Thyrotropin-releasing hormones: potential anti-depressive; works by stimulating the release of thyroid-stimulating hormone, which in turn triggers hormone production in the mood-mediating thyroid gland. In pill form, it’s used to treat PMS and depression.
Serotonin: increases sperm motility. It also mediates mood, although not much known yet about vaginal absorption. Even if it doesn’t make it to the brain, it may indirectly alter behavior and emotions by contributing the building blocks of serotonin
Melatonin: increases effects of steroid hormones; induces sleepiness and fatigue, which may help the woman relax after sex; may stimulate reproductive function, also mood mediator; low melatonin levels are associated with depression and “reality disturbance”
Tyrosine: a precursor of neurotransmitters such as dopamine, the hormone of reward and addiction, and norepinephrine, involved in attention and arousal
Oh, and there’s also sperm in there, the DNA-bearing courier.
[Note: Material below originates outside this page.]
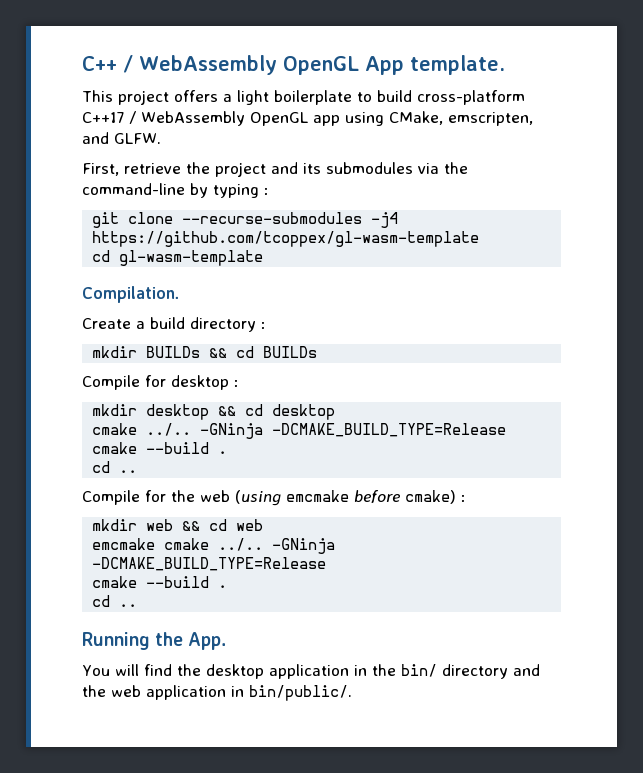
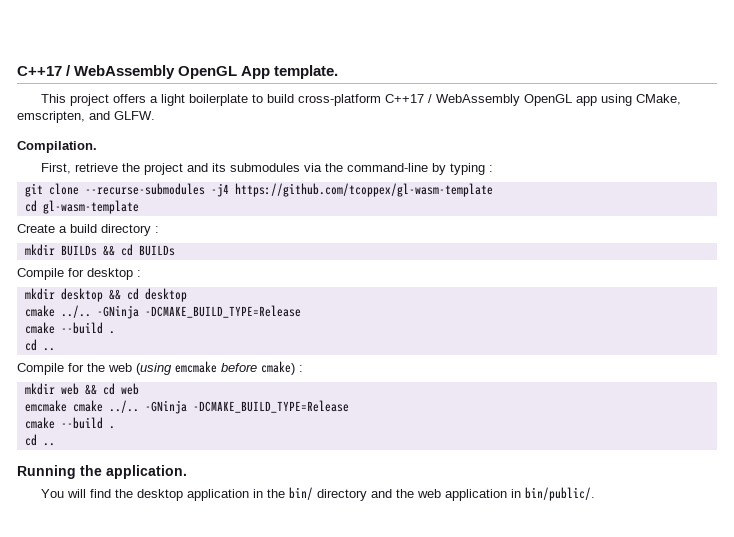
[82,56,117,71] C++ -> [17,66,62,76] C++17
(161, 138) none -> [17,141,97,153] // Compilation.
[82,286,180,303] // Compilation. -> (139, 207) none
[188,632,227,650] App. -> [106,465,187,479] application.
Sperm is less than 3% the total volume of semen. But as it turns out, the bath water is nearly as important as the baby.
This is all such interesting, helpful information, right? No. Greenfield’s playful Valentine’s Day column spotlighting the study’s findings was greeted by such outrage from feminist groups that, along with his other punishments, Greenfield was forced to resign as president of the American College of Surgeons on the day he was to assume the position, which they threatened to protest.
You see, lesbians hate the thought of better sex between heteros. Gays hate the thought of natural unnatural sex (condomless anal sex) spreading HIV. Obviously, population control pushers stand to lose ground if couples switch to natural family planning, as does the contraceptive industry.
In fact, the only industry standing to gain ground from this information is the abortion industry.